Late on Thursday, U.S. President Joe Biden said the prospect of defeat could make Putin desperate enough to use nuclear weapons, the biggest risk since 1962's Cuban missile crisis during the Cold War.

"We have not faced the prospect of Armageddon since (President John F.) Kennedy and the Cuban missile crisis," Biden said in New York.

The White House said it had no new intelligence on Russia's nuclear threats, and that Biden's comments were meant to underline how seriously he took the situation.

On Friday, Ukrainian authorities accused Russia of launching drone attacks on the southern city of Zaporizhzhia, in territory which Russia says it has annexed.

Ukrainian troops fired six rockets that set fire to a railway fuel depot in the city of Ilovaisk in a Russian-occupied part of Donetsk, the Russian state news agency TASS said. Ukraine officials could not immediately be reached for comment.

PEACE PRIZE

The Nobel Peace Prize for Memorial, the rights group shut down in Russia as illegal "foreign agents" last December, was the most open rebuke of Moscow's record by the prize committee since it honoured Soviet dissident Andrei Sakharov in 1975.

Sakharov had been named Memorial's first chairman shortly before his death in 1989.

Memorial shared the award with jailed Belarusian activist Ales Byalyatski and Ukraine's Center for Civil Liberties. Committee chair Berit Reiss-Andersen denied the decision was a statement against Putin.

"We always give the prize for something and to something, and not against someone," she told reporters.

The Russian group, now operating in exile, said the award recognised its colleagues who suffer "unspeakable attacks and reprisals" in Russia.

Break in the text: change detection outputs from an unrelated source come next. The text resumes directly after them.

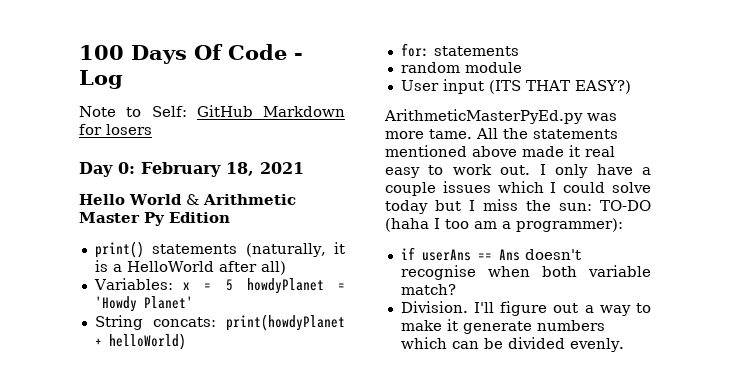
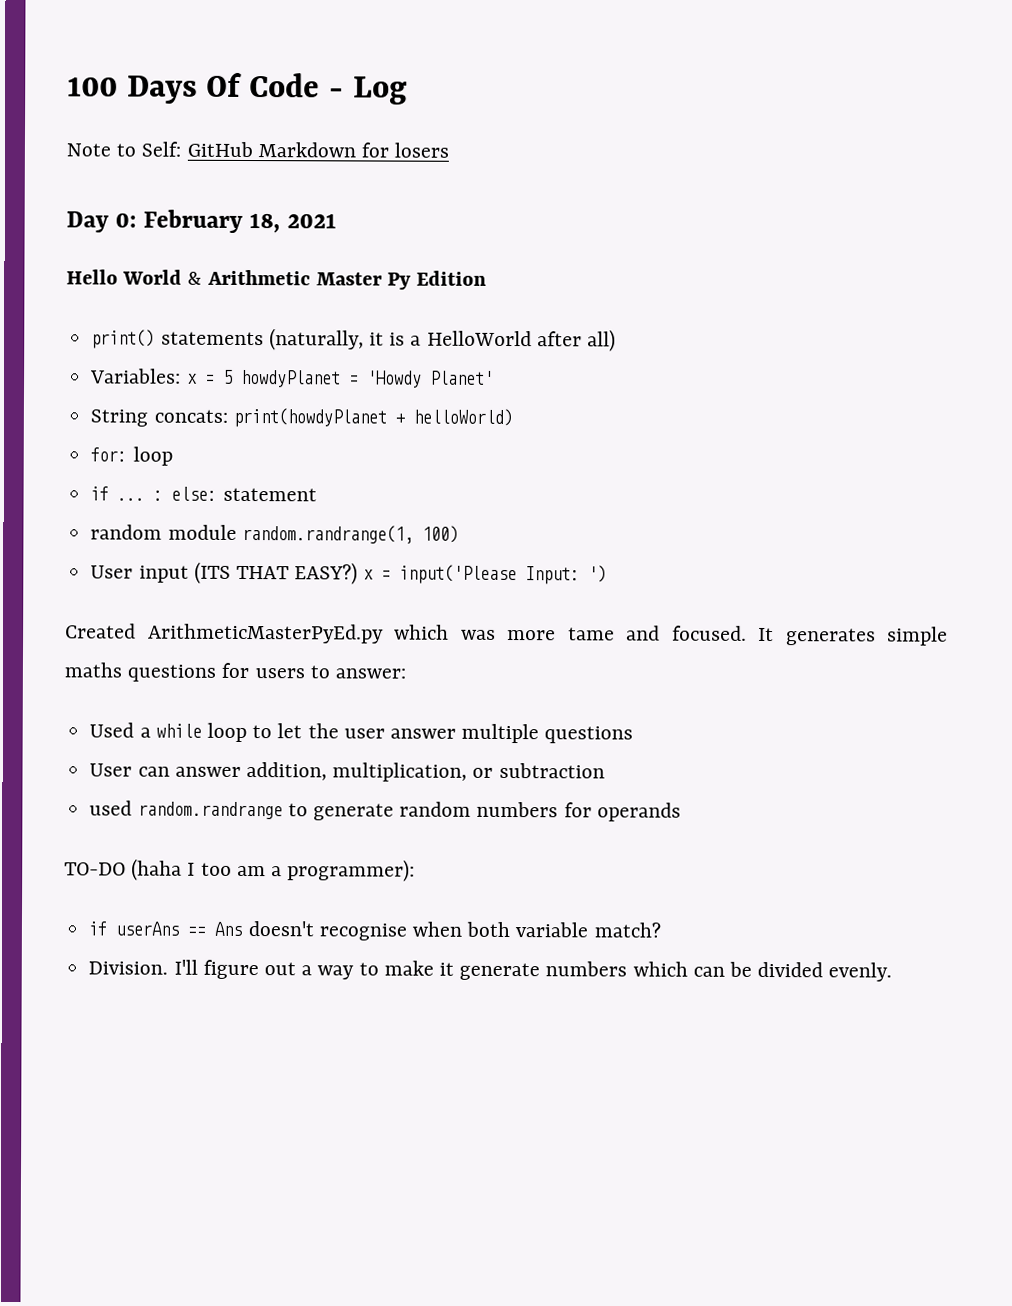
- for: statements
+ for: loop
+ if ... : else: statement
- random module
+ random module random.randrange(1, 100)
- User input (ITS THAT EASY?)
- ArithmeticMasterPyEd.py was more tame. All the statements mentioned above made it real easy to work out. I only have a couple issues which I could solve today but I miss the sun: TO-DO (haha I too am a programmer):
+ User input (ITS THAT EASY?) x = input('Please Input: ')
+ Created ArithmeticMasterPyEd.py which was more tame and focused. It generates simple maths questions for users to answer:
+ Used a while loop to let the user answer multiple questions
+ User can answer addition, multiplication, or subtraction
+ used random.randrange to generate random numbers for operands
+ TO-DO (haha I too am a programmer):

In Geneva, the U.N. Human Rights Council voted to appoint an independent expert on rights abuse allegations in Russia, accusing Moscow of creating a "climate of fear" through repression and violence.

It was the first time the body had set up a "special rapporteur" to examine the record of a veto-wielding permanent member of the Security Council. Russia said it showed the West was using the United Nations for political ends.

Also on Friday, Russia declared one of the country's most popular rappers to be a "foreign agent".

Oxxxymiron, whose real name is Miron Fyodorov, had cancelled a Russian tour in protest at the invasion of Ukraine. He then left Russia and gave a series of concerts in Britain, Germany and Turkey called "Russians Against The War".

MUTED BIRTHDAY

State television showed images of Putin meeting leaders of other former Soviet allies at an informal summit in St Petersburg, but commentators mentioned his birthday only in passing.

Russian Orthodox Patriarch Kirill, a vocal supporter of the war, led Putin's birthday tributes with a prayer for god to grant him health, longevity, and deliverance from "visible and invisible enemies".

Ramzan Kadyrov, the leader of Chechnya, a once-breakaway region Putin reconquered two decades ago, congratulated "the number one patriot in the world".

Public celebrations were otherwise muted. In a video circulated on pro-Russian social media channels, a few hundred young people in St Petersburg waved Russian flags and held up red umbrellas to spell out "Putin - My President".

Putin says Russia's "special military operation" aims to demilitarise Ukraine, rid it of dangerous nationalists and defend Moscow from security alliance NATO.

Kyiv and the West call Russia's actions an unprovoked, imperialist move to reconquer a country that shook off its domination with the 1991 break-up of the Soviet Union.